Harriet, who was left to support two children from a previous marriage, discovered her husband's finances were a mess. Creditors forced Loch Haven on to the auction block, and Harriet Preece had to beg and borrow to scrape together enough money to hold onto the property.

Sky Preece, 13 at the time, can remember a long stretch of time when it seemed like the only thing the family could afford to eat was pea soup.

For 30 years, Harriet Preece has lived in a house on a bluff above the lake, preserving the landscape that she and her late husband so loved. She still gets misty eyed at the mention of his name.

Others would have been tempted by developers' offers to buy the property for waterfront lots or condominiums. But Preece politely turned them away.

"I just tell them I've never thought of selling it," she said.

Harriet Preece looks at least 10 years younger than her age, even after a serious operation last fall. She credits the sulfur springs that feed Loch Haven.

The waters have had no such salutary effect on the business fortune of Loch Haven. Powerful trends have conspired to whittle membership to about 100.

Women joined the work force, leaving them no time to take their children to the lake. Swimming pools - private and public - cropped up all over the valley. Society has become so mobile that families now plan their weekends around big events or the latest festival instead of returning to the same place week after week, year after year.

Sky Preece believes the pendulum is swinging back, that life has gotten so frenetic that people long for a simpler time.

Without a doubt, Loch Haven turns back the clock.

Preece gets downright enthusiastic when discussing all the corny things there are to do at Loch Haven. Take a plunge off the high dive. Scratch around in the giant sandbox. Play pingpong.

And has he mentioned the annual Fourth of July celebration with canoe races, baton twirlers and deliberately unspectacular fireworks display?

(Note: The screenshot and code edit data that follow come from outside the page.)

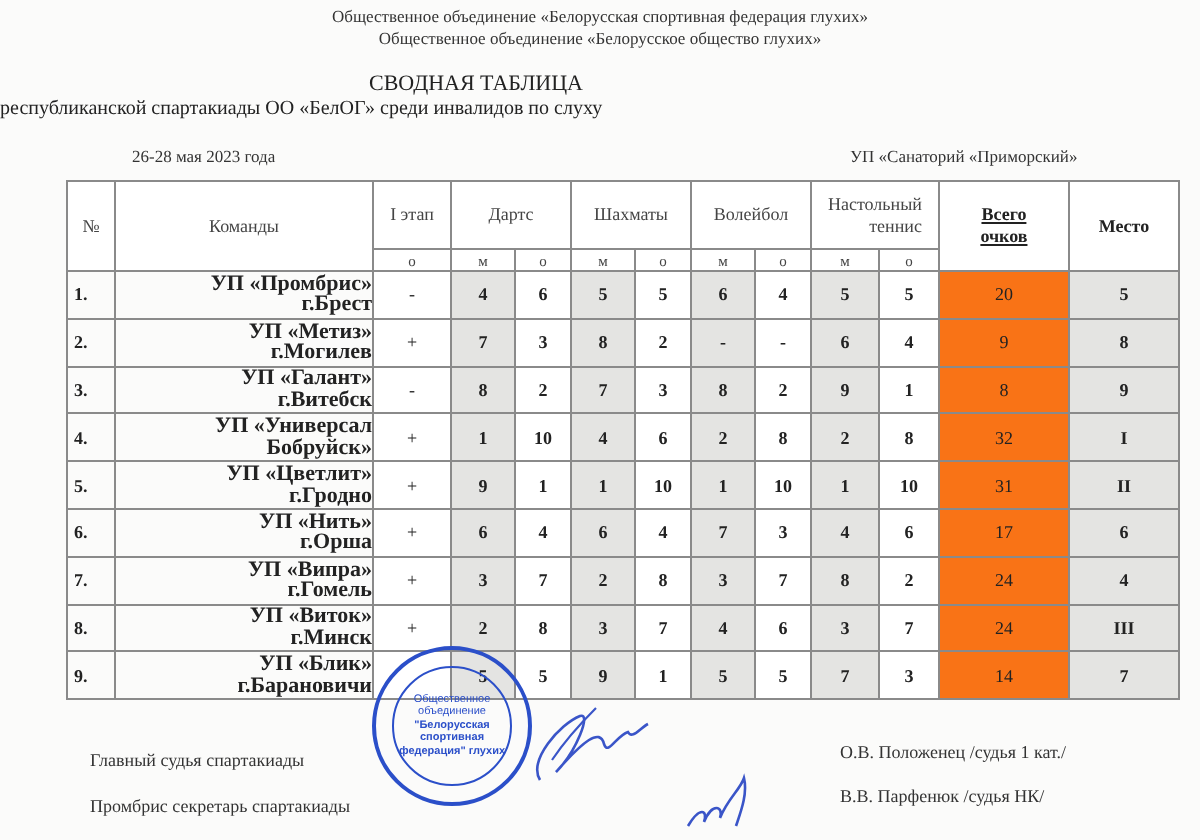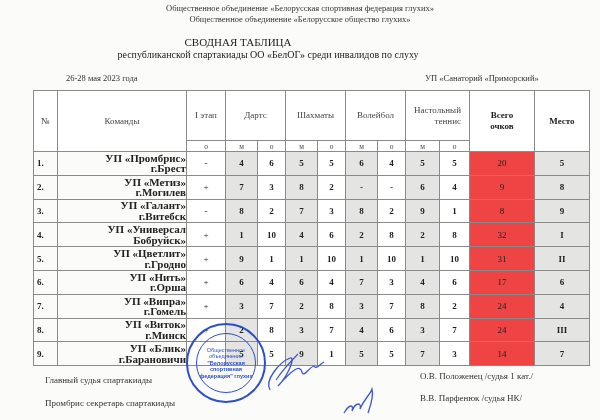--- a/index.html
+++ b/index.html
@@ -6,7 +6,7 @@
   body{width:600px;height:420px;background:#fbfbfa;position:relative;overflow:hidden;font-family:"Liberation Serif","DejaVu Serif",serif;color:#222;}
   .hdr{position:absolute;left:0;width:600px;text-align:center;font-size:8.5px;color:#333;}
   .title{position:absolute;left:0;width:476px;text-align:center;font-size:11px;color:#222;}
-  .sub{position:absolute;left:0;width:536px;text-align:center;font-size:10px;color:#222;}
+  .sub{position:absolute;left:0;width:536px;font-size:10px;color:#222;}
   .meta{position:absolute;font-size:8.5px;color:#333;}
   table{position:absolute;left:33px;top:90px;border-collapse:collapse;table-layout:fixed;}
   td,th{border:1px solid #8a8a8a;text-align:center;vertical-align:middle;font-weight:normal;font-size:9px;padding:0;overflow:hidden;}

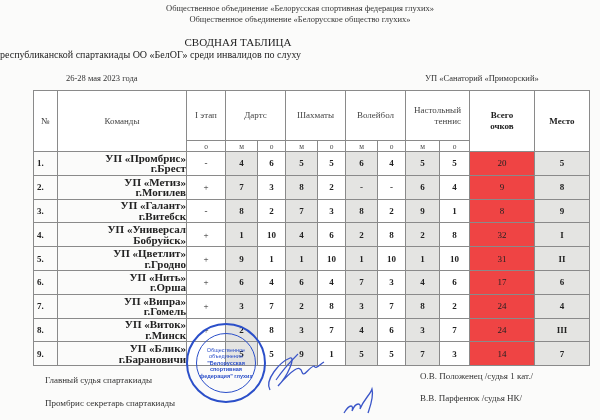--- a/index.html
+++ b/index.html
@@ -57,7 +57,7 @@
       <tr class="h1">
     <th rowspan="2" class="big">№</th>
     <th rowspan="2" class="big">Команды</th>
-    <th class="big" style="padding:8px 6px;">I этап</th>
+    <th class="big" style="padding:0 6px;">I этап</th>
     <th colspan="2" class="big">Дартс</th>
     <th colspan="2" class="big">Шахматы</th>
     <th colspan="2" class="big">Волейбол</th>

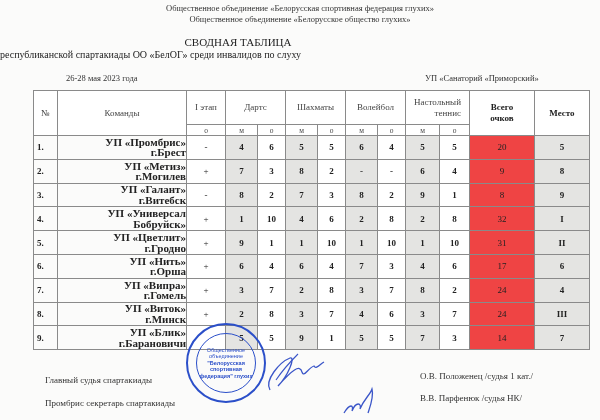--- a/index.html
+++ b/index.html
@@ -62,7 +62,7 @@
     <th colspan="2" class="big">Шахматы</th>
     <th colspan="2" class="big">Волейбол</th>
     <th colspan="2" class="big" style="padding:0 8px;text-align:right;">Настольный теннис</th>
-    <th rowspan="2" class="big bold" style="padding:0 14px;">Всего очков</th>
+    <th rowspan="2" class="big bold" style="padding:0 14px;text-decoration:underline;">Всего очков</th>
     <th rowspan="2" class="big bold">Место</th>
   </tr>
   <tr class="h2">

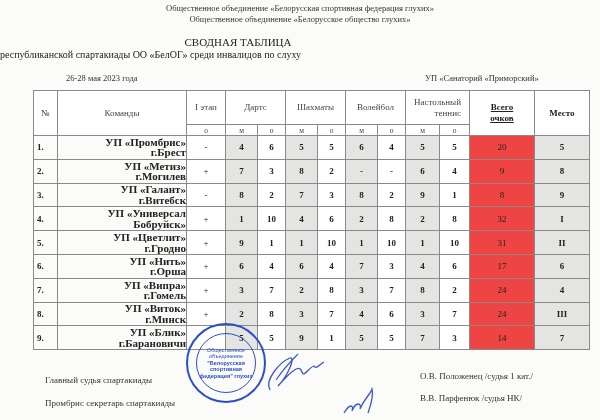--- a/index.html
+++ b/index.html
@@ -20,7 +20,7 @@
   td.team{text-align:right;padding-left:3px;font-weight:bold;font-size:11px;line-height:10.5px;}
   td.m{background:#e4e4e2;font-weight:bold;}
   td.o{background:#fff;font-weight:bold;}
-  td.total{background:#ef4444;}
+  td.total{background:#f97316;}
   td.place{background:#e4e4e2;font-weight:bold;}
   .sig{position:absolute;font-size:9px;color:#333;}
   .stamp{position:absolute;left:186px;top:323px;width:80px;height:80px;border-radius:50%;border:2px solid #2b4fc9;box-sizing:border-box;display:flex;align-items:center;justify-content:center;}

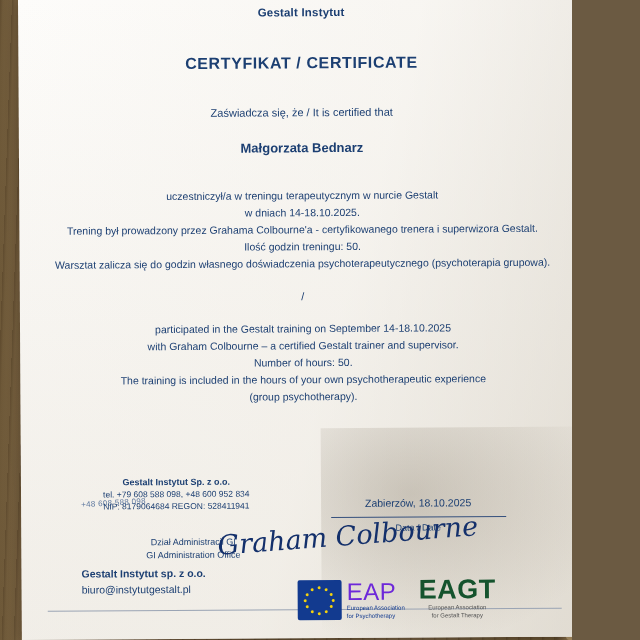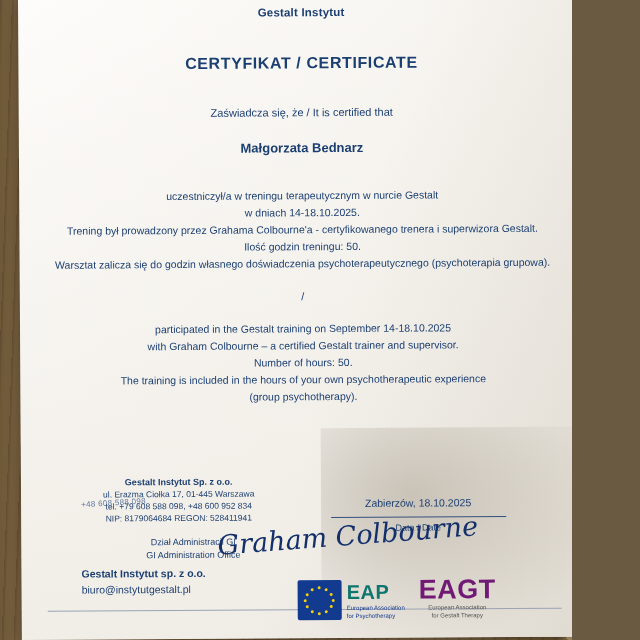--- a/index.html
+++ b/index.html
@@ -309,7 +309,6 @@
       <div class="footer-area">
         <div class="addr-left">
           <div class="b">Gestalt Instytut Sp. z o.o.</div>
-          <div>ul. Erazma Ciołka 17, 01-445 Warszawa</div>
           <div>tel. +79 608 588 098, +48 600 952 834</div>
           <div>NIP: 8179064684 REGON: 528411941</div>
         </div>

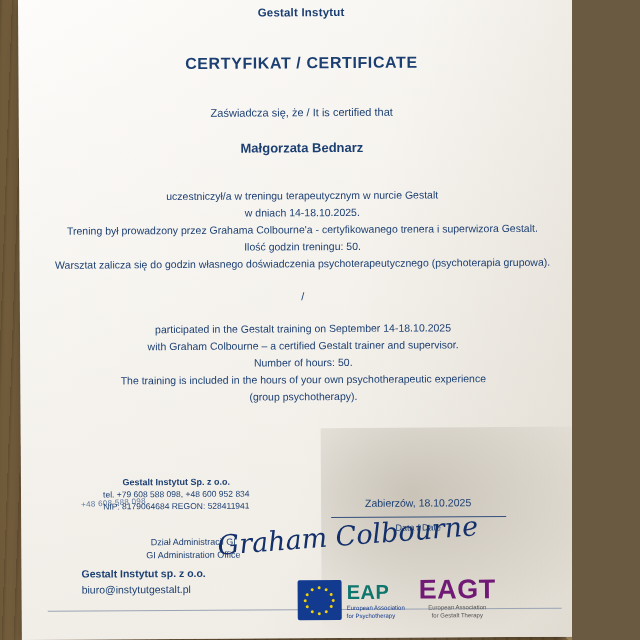--- a/index.html
+++ b/index.html
@@ -239,9 +239,9 @@
     border-radius: 50%;
   }
   .eap-text .eap-main {
-    font-size: 20px;
-    font-weight: bold;
-    color: #0f766e;
+    font-size: 24px;
+    font-weight: normal;
+    color: #6d28d9;
     line-height: 24px;
     letter-spacing: 0.5px;
   }

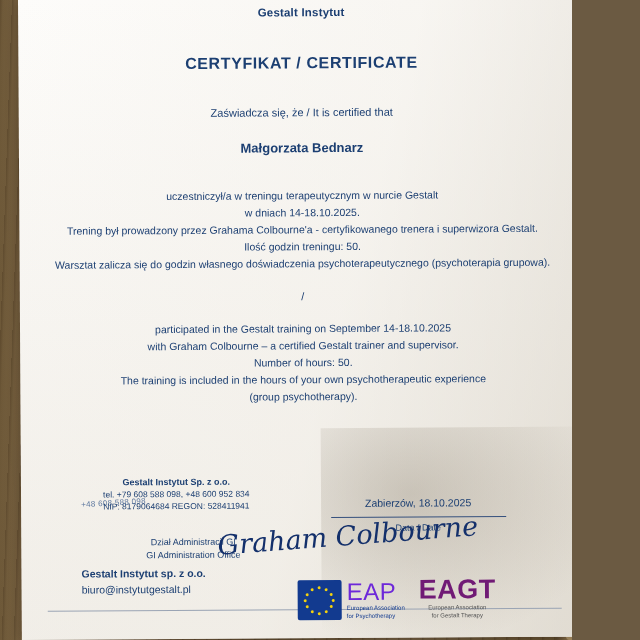--- a/index.html
+++ b/index.html
@@ -258,7 +258,7 @@
   .eagt-main {
     font-size: 27px;
     font-weight: bold;
-    color: #701a75;
+    color: #14532d;
     line-height: 28px;
     letter-spacing: 0.5px;
   }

"There's sort of a `Happy Days' speed and quality to the place," he said.

The slower pace appealed to Dean and Cindy Shepperd, a Salem couple who joined earlier this year.

Their two children - Michael, 9, and Amy, 6 - have more to do than swim. They fish, paddle, canoe and explore the woods.

"We now have salamanders on the deck back at home," Dean Shepperd said.

"They would be bored in an hour at a pool," Cindy Shepperd added. "Here they'll stay all day."

Swimmers can have the lake all to themselves during the week. The biggest gripe that members have is that the beach can get overrun on weekends when local businesses hold company picnics.

Preece replied that corporate gatherings are not a big problem because the 100-acre property can "absorb" a lot of people.

Preece said he is working to increase membership through marketing and to find new sources of revenue, such as associate memberships for health clubs or churches. At the same time, Preece said he doesn't want too much growth at Loch Haven.

Preece - who lives in a converted tomato cannery in Botetourt County - said he is committed to retaining the kind of pace that would make Andy and Opie feel right at home.

"I would like to preserve the Mayberry in the world as much as possible," he said. "It's a sentimentality of what the world ought to be."